For their part, the Jews are following the same path. Twitter was full of Jewish commentators demanding vengeance. They were not demanding justice in the way in which modern Western people think of it. Look at how Washington reacted after the 9/11 attacks. The promise was to go after the people responsible. George Bush did not promise to carpet bomb Kabul. Jews around the world and the Jewish government are promising to exact vengeance on the people of Gaza.
The contrasting views on virtue are also obvious on the Jewish side. Diaspora Jews conflate their sense of virtue, which is service to their people, with the Western sense of virtue and demand you give over everything to their fight with one of their ancient enemies in the Levant. A similar mindset drives the neocon demand that the West risk nuclear war in the Ukraine. Note that they speak of Russians as the enemy, not the Russian state or the current form of government.
That last bit is vital to grasping the differences. The sanctions regime was specifically aimed at the Russian people. The hope was that sanctions would collapse the economy and throw the population into starvation. We see the same thing happening with Gaza, as the IDF bombs residential areas. In both cases, the point is to harm the people, holding them responsible, not specifically their leaders. In both cases, it is assumed the leaders are acting in service to their people.
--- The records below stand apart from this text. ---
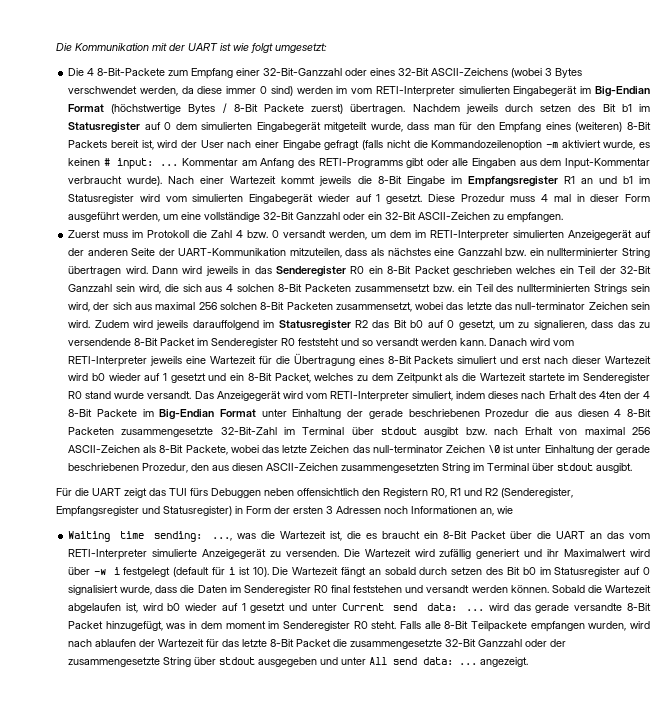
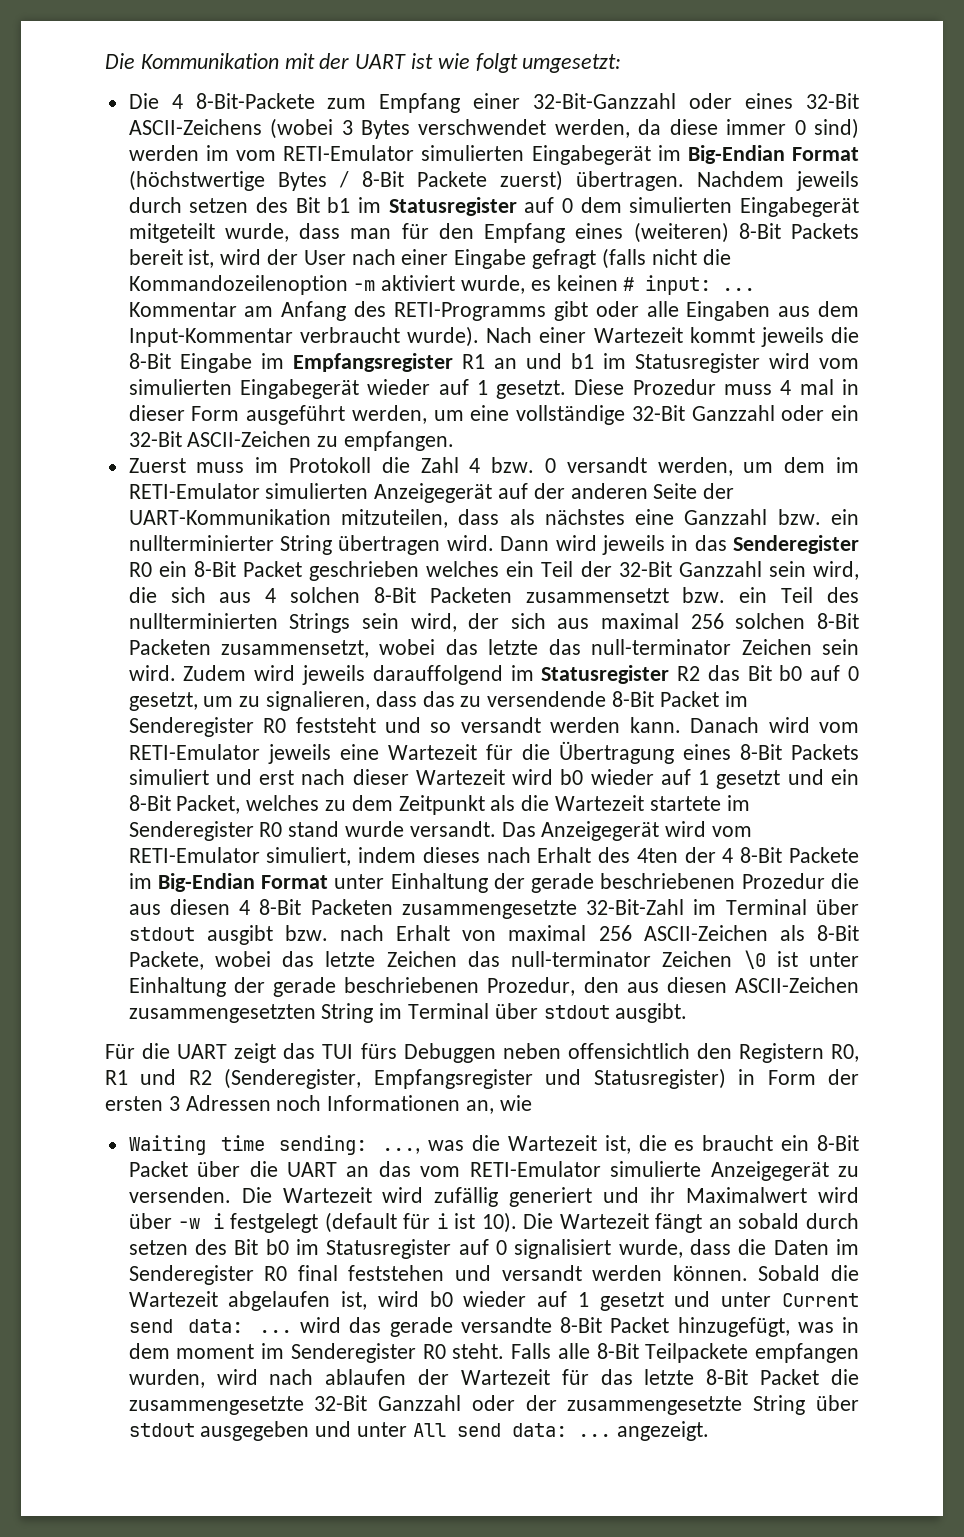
- Die 4 8-Bit-Packete zum Empfang einer 32-Bit-Ganzzahl oder eines 32-Bit ASCII-Zeichens (wobei 3 Bytes verschwendet werden, da diese immer 0 sind) werden im vom RETI-Interpreter simulierten Eingabegerät im Big-Endian Format (höchstwertige Bytes / 8-Bit Packete zuerst) übertragen.
+ Die 4 8-Bit-Packete zum Empfang einer 32-Bit-Ganzzahl oder eines 32-Bit ASCII-Zeichens (wobei 3 Bytes verschwendet werden, da diese immer 0 sind) werden im vom RETI-Emulator simulierten Eingabegerät im Big-Endian Format (höchstwertige Bytes / 8-Bit Packete zuerst) übertragen.
- Zuerst muss im Protokoll die Zahl 4 bzw. 0 versandt werden, um dem im RETI-Interpreter simulierten Anzeigegerät auf der anderen Seite der UART-Kommunikation mitzuteilen, dass als nächstes eine Ganzzahl bzw. ein nullterminierter String übertragen wird.
+ Zuerst muss im Protokoll die Zahl 4 bzw. 0 versandt werden, um dem im RETI-Emulator simulierten Anzeigegerät auf der anderen Seite der UART-Kommunikation mitzuteilen, dass als nächstes eine Ganzzahl bzw. ein nullterminierter String übertragen wird.
- Danach wird vom RETI-Interpreter jeweils eine Wartezeit für die Übertragung eines 8-Bit Packets simuliert und erst nach dieser Wartezeit wird b0 wieder auf 1 gesetzt und ein 8-Bit Packet, welches zu dem Zeitpunkt als die Wartezeit startete im Senderegister R0 stand wurde versandt.
+ Danach wird vom RETI-Emulator jeweils eine Wartezeit für die Übertragung eines 8-Bit Packets simuliert und erst nach dieser Wartezeit wird b0 wieder auf 1 gesetzt und ein 8-Bit Packet, welches zu dem Zeitpunkt als die Wartezeit startete im Senderegister R0 stand wurde versandt.
- Das Anzeigegerät wird vom RETI-Interpreter simuliert, indem dieses nach Erhalt des 4ten der 4 8-Bit Packete im Big-Endian Format unter Einhaltung der gerade beschriebenen Prozedur die aus diesen 4 8-Bit Packeten zusammengesetzte 32-Bit-Zahl im Terminal über stdout ausgibt bzw. nach Erhalt von maximal 256 ASCII-Zeichen als 8-Bit Packete, wobei das letzte Zeichen das null-terminator Zeichen \0 ist unter Einhaltung der gerade beschriebenen Prozedur, den aus diesen ASCII-Zeichen zusammengesetzten String im Terminal über stdout ausgibt.
+ Das Anzeigegerät wird vom RETI-Emulator simuliert, indem dieses nach Erhalt des 4ten der 4 8-Bit Packete im Big-Endian Format unter Einhaltung der gerade beschriebenen Prozedur die aus diesen 4 8-Bit Packeten zusammengesetzte 32-Bit-Zahl im Terminal über stdout ausgibt bzw. nach Erhalt von maximal 256 ASCII-Zeichen als 8-Bit Packete, wobei das letzte Zeichen das null-terminator Zeichen \0 ist unter Einhaltung der gerade beschriebenen Prozedur, den aus diesen ASCII-Zeichen zusammengesetzten String im Terminal über stdout ausgibt.
- Waiting time sending: ..., was die Wartezeit ist, die es braucht ein 8-Bit Packet über die UART an das vom RETI-Interpreter simulierte Anzeigegerät zu versenden.
+ Waiting time sending: ..., was die Wartezeit ist, die es braucht ein 8-Bit Packet über die UART an das vom RETI-Emulator simulierte Anzeigegerät zu versenden.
It is tempting to think that modern Western views on virtue and justice are superior to these older forms, but there is much to favor in what we see in the Levant. If the Palestinians adhered to Western views, they would no longer exist as a people, at least not in the Levant. Most would have fled to new lands and lost their identity. The Jewish people would have gone away a long time ago. Their old school views of virtue and justice have allowed them to exist in the most hostile places.
The test of these two outlooks is happening within the West. As non-European people flood into the West, bringing their Bronze Age mindset on virtue and justice, they are challenging Europeans and their universalist and individualist mindset. Will the former naturally give way to the latter or will the latter have to be imposed by force on the former and is this even possible within the framework of the latter? Will Europeans just have to return to their old ways to preserve themselves?"